Jackson is a Gold Rush-era town with quaint brick buildings on its Main Street, and a reputation as the last of its kind to get rid of brothels and gaming halls. It’s pretty quiet, now, except when you walk into Rosebud’s Cafe.
It’s a place that shouts its values from its walls: bright green paint, huge family portraits, and tons of posters and flyers announcing programs for the arts, supporting local homeless initiatives and advocating for LGBTQ rights.
At least half the customers are from far out of town — Stockton, Manteca, Monterey — and Tyx’s mom, Mary Pulskamp, says that’s important, because Rosebud’s doesn’t always feel the love from all of their neighbors.
“We’re very grateful for city people coming out here. I mean the big ranchers and the old families probably have blackballed us in some ways” she says. “We’re outspoken liberals in this cafe, and the community that we live in has not been so forward in those ideas.”
Rosebud’s has become a refuge for people who don’t always feel accepted, including Mary’s own family members.

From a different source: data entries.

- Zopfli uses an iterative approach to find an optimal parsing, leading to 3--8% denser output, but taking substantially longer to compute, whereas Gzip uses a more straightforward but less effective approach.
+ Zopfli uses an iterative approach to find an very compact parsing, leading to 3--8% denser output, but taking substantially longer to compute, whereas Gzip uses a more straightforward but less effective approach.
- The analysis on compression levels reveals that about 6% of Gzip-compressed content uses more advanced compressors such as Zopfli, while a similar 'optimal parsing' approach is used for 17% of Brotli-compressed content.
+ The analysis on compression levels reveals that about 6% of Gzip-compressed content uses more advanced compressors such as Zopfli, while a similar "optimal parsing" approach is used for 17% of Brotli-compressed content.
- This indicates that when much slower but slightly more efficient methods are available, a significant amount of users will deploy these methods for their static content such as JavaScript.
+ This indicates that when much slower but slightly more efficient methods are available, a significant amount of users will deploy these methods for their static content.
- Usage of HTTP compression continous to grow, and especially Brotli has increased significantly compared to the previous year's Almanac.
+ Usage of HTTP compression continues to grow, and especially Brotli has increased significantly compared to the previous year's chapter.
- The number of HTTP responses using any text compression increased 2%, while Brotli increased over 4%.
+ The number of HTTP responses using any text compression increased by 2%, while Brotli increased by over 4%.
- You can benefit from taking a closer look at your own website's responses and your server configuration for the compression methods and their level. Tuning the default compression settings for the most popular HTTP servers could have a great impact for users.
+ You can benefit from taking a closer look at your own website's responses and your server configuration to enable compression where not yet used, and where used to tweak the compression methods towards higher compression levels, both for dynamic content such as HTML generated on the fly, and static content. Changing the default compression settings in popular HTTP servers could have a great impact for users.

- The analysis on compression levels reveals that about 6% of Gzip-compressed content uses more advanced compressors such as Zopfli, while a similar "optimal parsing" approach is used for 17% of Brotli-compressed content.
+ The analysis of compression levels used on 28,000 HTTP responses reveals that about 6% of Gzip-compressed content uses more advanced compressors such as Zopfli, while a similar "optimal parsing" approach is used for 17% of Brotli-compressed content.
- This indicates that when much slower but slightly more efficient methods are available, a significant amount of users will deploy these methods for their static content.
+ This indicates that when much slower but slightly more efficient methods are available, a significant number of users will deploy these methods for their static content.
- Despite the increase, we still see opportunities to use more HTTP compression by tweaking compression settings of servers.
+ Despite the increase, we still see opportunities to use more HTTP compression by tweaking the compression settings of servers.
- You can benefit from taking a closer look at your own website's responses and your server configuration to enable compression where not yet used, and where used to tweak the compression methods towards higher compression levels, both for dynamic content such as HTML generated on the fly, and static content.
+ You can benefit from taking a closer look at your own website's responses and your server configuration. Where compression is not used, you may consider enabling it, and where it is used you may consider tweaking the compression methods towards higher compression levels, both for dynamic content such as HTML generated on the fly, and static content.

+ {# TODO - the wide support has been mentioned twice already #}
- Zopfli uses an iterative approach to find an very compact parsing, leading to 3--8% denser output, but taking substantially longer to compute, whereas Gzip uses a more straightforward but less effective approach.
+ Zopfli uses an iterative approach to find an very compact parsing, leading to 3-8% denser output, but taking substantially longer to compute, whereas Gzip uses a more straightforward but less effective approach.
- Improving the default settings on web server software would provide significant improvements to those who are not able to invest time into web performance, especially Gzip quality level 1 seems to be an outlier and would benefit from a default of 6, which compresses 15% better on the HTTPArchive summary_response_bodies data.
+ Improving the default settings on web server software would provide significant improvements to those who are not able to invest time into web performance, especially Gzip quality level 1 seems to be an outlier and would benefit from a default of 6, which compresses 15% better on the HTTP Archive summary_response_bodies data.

“Rosebud’s is like a beam of light,” says Tyx, who works the front of the house like he’s done since Rosebud’s opened. “I started on the cash register when I was 6 years old. It’s like my sibling, Rosebud’s. It’s like the fourth child.”
His parents and aunt and uncle opened Rosebud’s, and his brother, Roibeard Kyle, is the chef. “When the farm has a bumper crop of something, we’re going to use those for sure. It’s like a dialogue between the restaurant and the farm.”
Tyx’s sister, Meghan, has worked here throughout her life, but the day I visit she’s a customer, celebrating a friend’s birthday.
Mary says the family really started supporting LGBTQ issues when Meghan came out as a lesbian in high school.
“In this community that was really scary,” Mary says. She worried her daughter would be bullied. “But that was just the beginning.”
Tyx stood out even more than Meghan. There was the controversial neon-pink baseball cap, and the short hair dyed purple that provoked a teacher.
“She pulled me aside on the way out to PE one day and told me that I was ruining my life,” Tyx recalls. He pauses, then continues, “I knew then that she was wrong. But what I didn’t know was how her saying that would still be a part of my consciousness, 30 years later. That’s obscene! I was just a fat little girl. I was just trying to be OK.”
He didn’t know it then, but Tyx is a trans man. Playing with his look, he learned about himself. There was a mohawk, clothes cut up and pieced back together, decorated with safety pins.
“For me, our parents giving us the room to express ourselves through our physical aesthetic was a matter of my survival. If I wasn’t cutting my hair, I might have cut myself.”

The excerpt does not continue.